XING Coaches: Meinen Sie, man kann analoge Coaching-Methoden einfach in die digitale Welt übertragen? Oder, wenn das nicht so einfach ist, welche Anpassungen müssten Coaches beachten?

Prof. Dr. Geißler: Wir müssen sehr sorgfältig zwischen Coaching-Methoden und Coaching-Medien unterscheiden. Methoden beziehen sich auf die Vorgehensweise im Coaching und Medien auf die technischen Träger der Kommunikation. Auf dieser Grundlage kann man sagen, dass bis auf eine Ausnahme alle analogen Coachingmethoden auch im E-Coaching genutzt werden können. Diese Ausnahme bezieht sich auf Methoden, für die körperliche Sinneserfahrungen von zentraler Bedeutung sind, wie zum Beispiel die Coachingarbeit mit Ton oder Knetgummi. Auf der anderen Seite muss man aber auch sehen, dass es elektronische Problemlösungsmedien gibt, die völlig neue Möglichkeiten analoger Coaching-Methoden eröffnen.
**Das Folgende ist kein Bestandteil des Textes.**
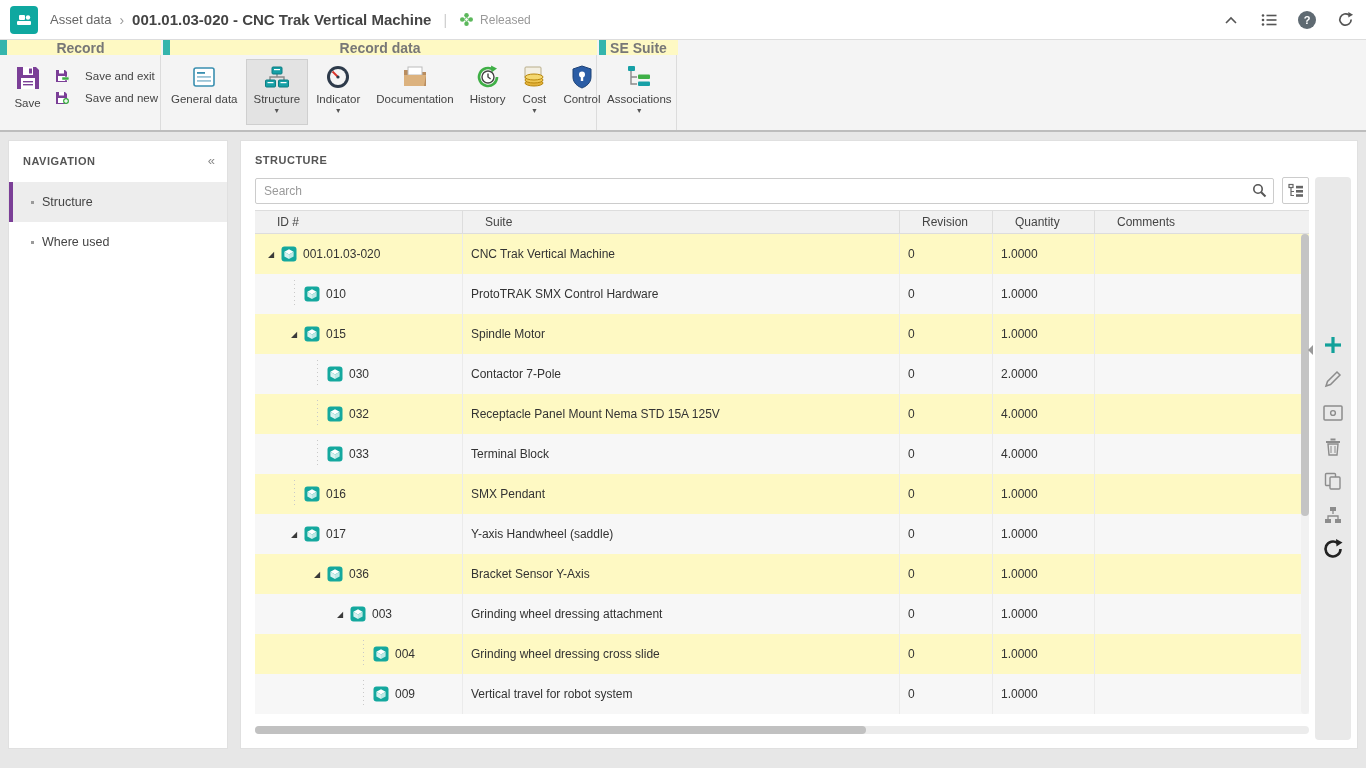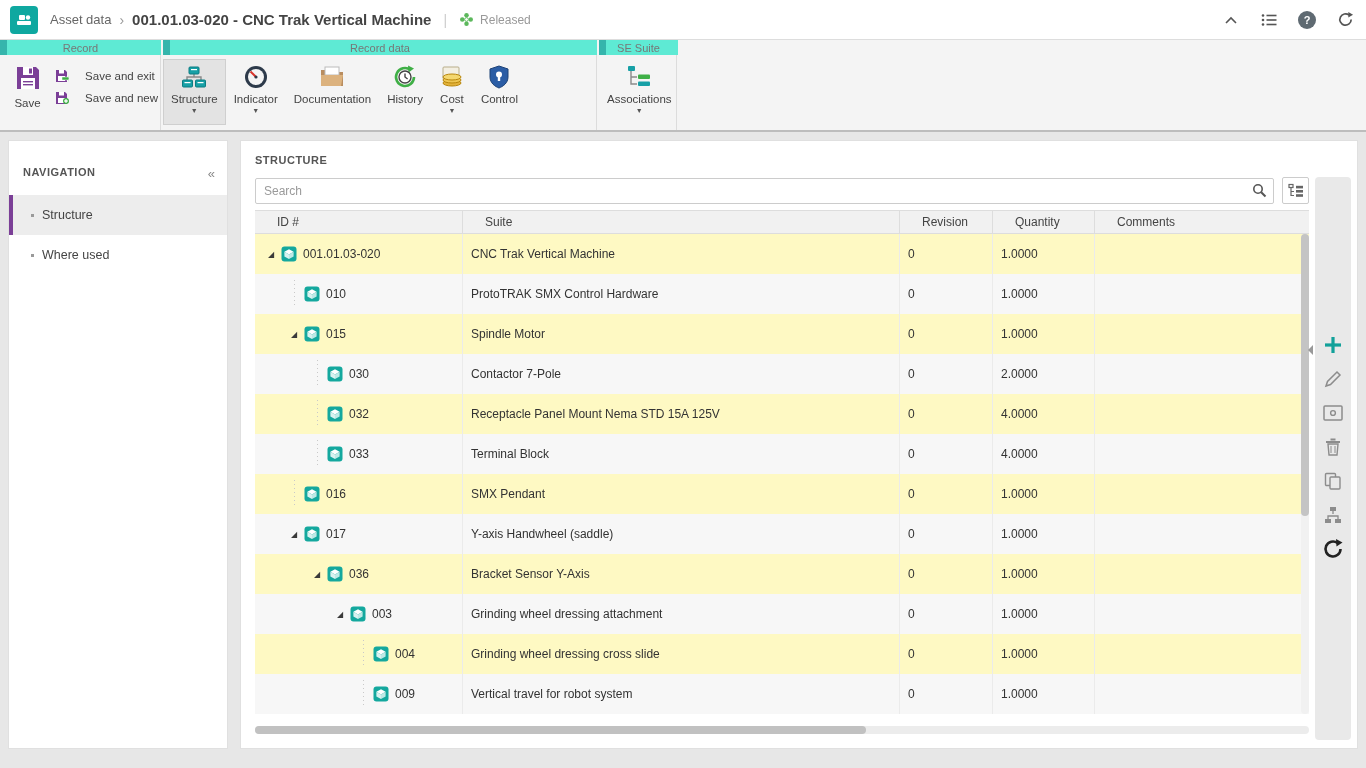"Record" .rb-group-label { background: #5eead4 -> #fef9c3; font-size: 11px -> 14px; font-weight: none -> bold }
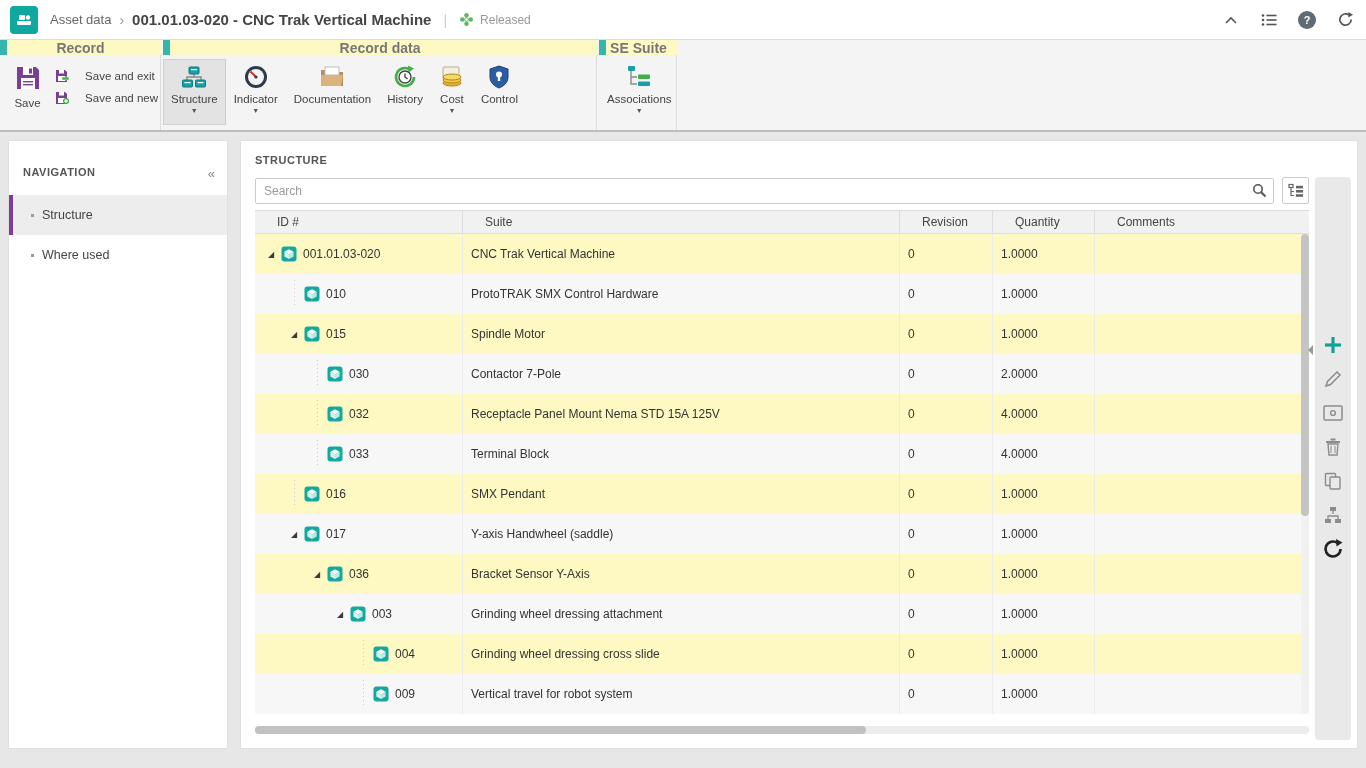"General data" div.rb-tab { html: none -> <div> <svg> <rect></rect> <rect></rect> <rect></rect> <rect></rect> </svg> <span>General data</span> </div> }
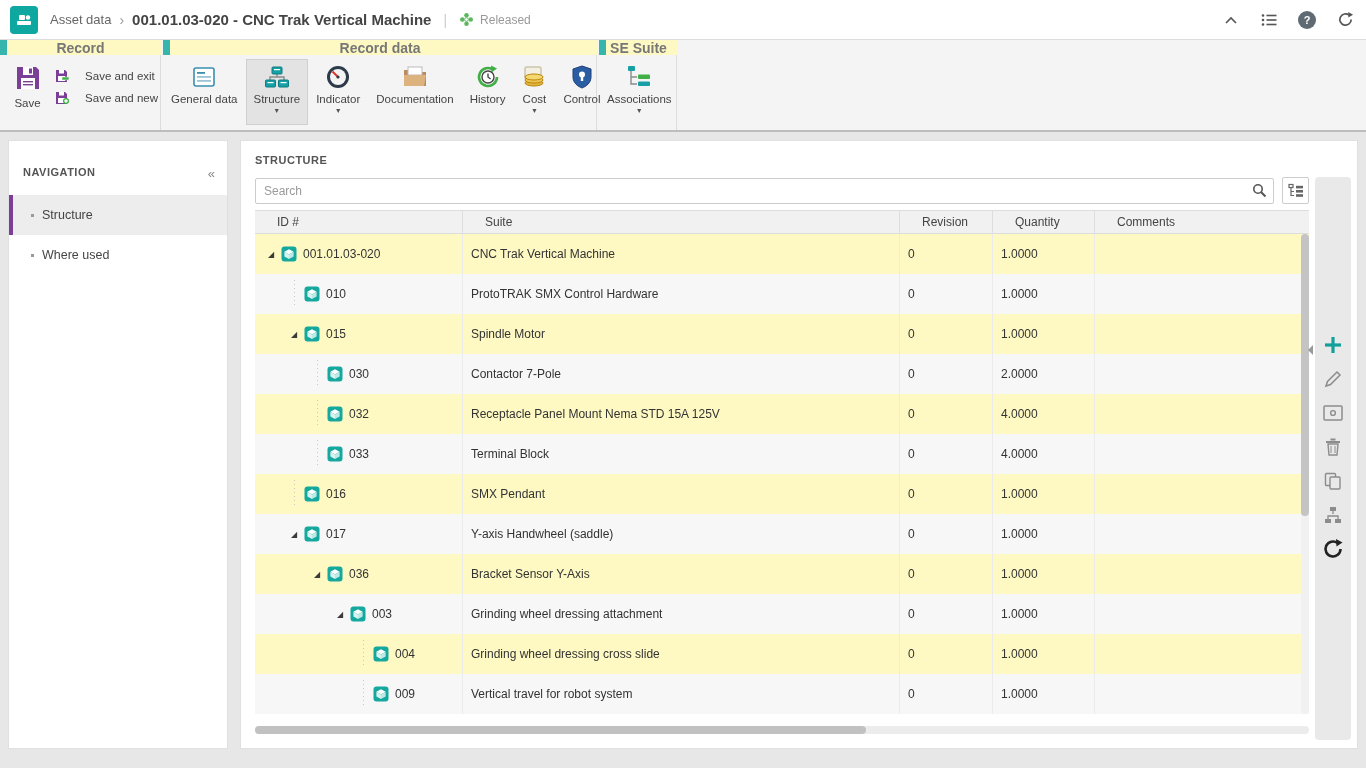"NAVIGATION" .side-head { align-items: none -> center; padding: 25px 12px 14px 14px -> 12px 12px 14px 14px }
Ich denke da vor allem an die Arbeit mit Avataren, also menschähnlichen Wesen, die sich in virtuellen Räumen bewegen. Denn hier bietet sich die Möglichkeit, dass der Klient in die Rolle eines Avatar schlüpft und neue Handlungen ausprobiert, deren Erprobung in der Wirklichkeit große Ängste auslöst. So kann er beispielsweise als Avatar gefahrlos ausprobieren, wie er sich besser gegen Aggressionen anderer wehren kann, indem er selbst auch einmal ein bisschen aggressiver wird.

 

XING Coaches: Sie forschen nun schon seit einigen Jahren zum klassischen Coaching und – seit dem es das gibt – auch zum E-Coaching. Sind aus der wissenschaftlichen Perspektive die Erfolge von E-Coaching mit denen aus dem klassischen Coaching zu vergleichen?

Prof. Dr. Geißler: Coaching mit modernen Medien ist eine Innovation der letzten Jahre. Und viele Coaches haben immer noch Probleme, sich ihr zu öffnen. Aus diesem Grunde gibt es bisher sehr viel weniger wissenschaftliche Untersuchungen zum E-Coaching als zum traditionellen Coaching. Wir müssen deshalb mit entsprechenden Aussagen vorsichtig sein. Aber eines deutet sich bereits an, nämlich dass bestimmte Formen des E-Coachings oft effektiver sind als viele traditionellen Coachings.

 

XING Coaches: Denken Sie, dass das E-Coaching das klassische Coaching in der Zukunft ersetzen kann oder wird?

Prof. Dr. Geißler: Mit Blick auf die nächsten Jahre rechne ich damit, dass der Coachingmarkt noch einmal einen deutlichen Wachstumsschub erleben wird, und zwar durch die verstärkte Nutzung von E-Coaching. Das bedeutet: Zum traditionellen Coaching, dessen Volumen stabil bleibt, wird in den nächsten Jahren zusätzlich viel E-Coaching hinzukommen. Auf etwas längere Sicht wird das dann aber auch dazu führen, dass immer mehr traditionelles Coaching durch E-Coaching substituiert wird. Aber das wird seine Grenzen haben. Ich kann mir vorstellen, dass aufgrund der deutlich höheren Kosten Face-to-Face Coaching zum Beispiel für Top-Manager zunehmend zu einer Art Statussymbol wird.

 

XING Coaches: Vielen Dank, Herr Prof. Dr. Geißler, für die Beantwortung unserer Fragen. Ich denke, Sie haben sowohl Coaches als auch interessierten Klienten einen guten Einblick in die Grundlagen, aber auch die Zukunft von E-Coaching geben können.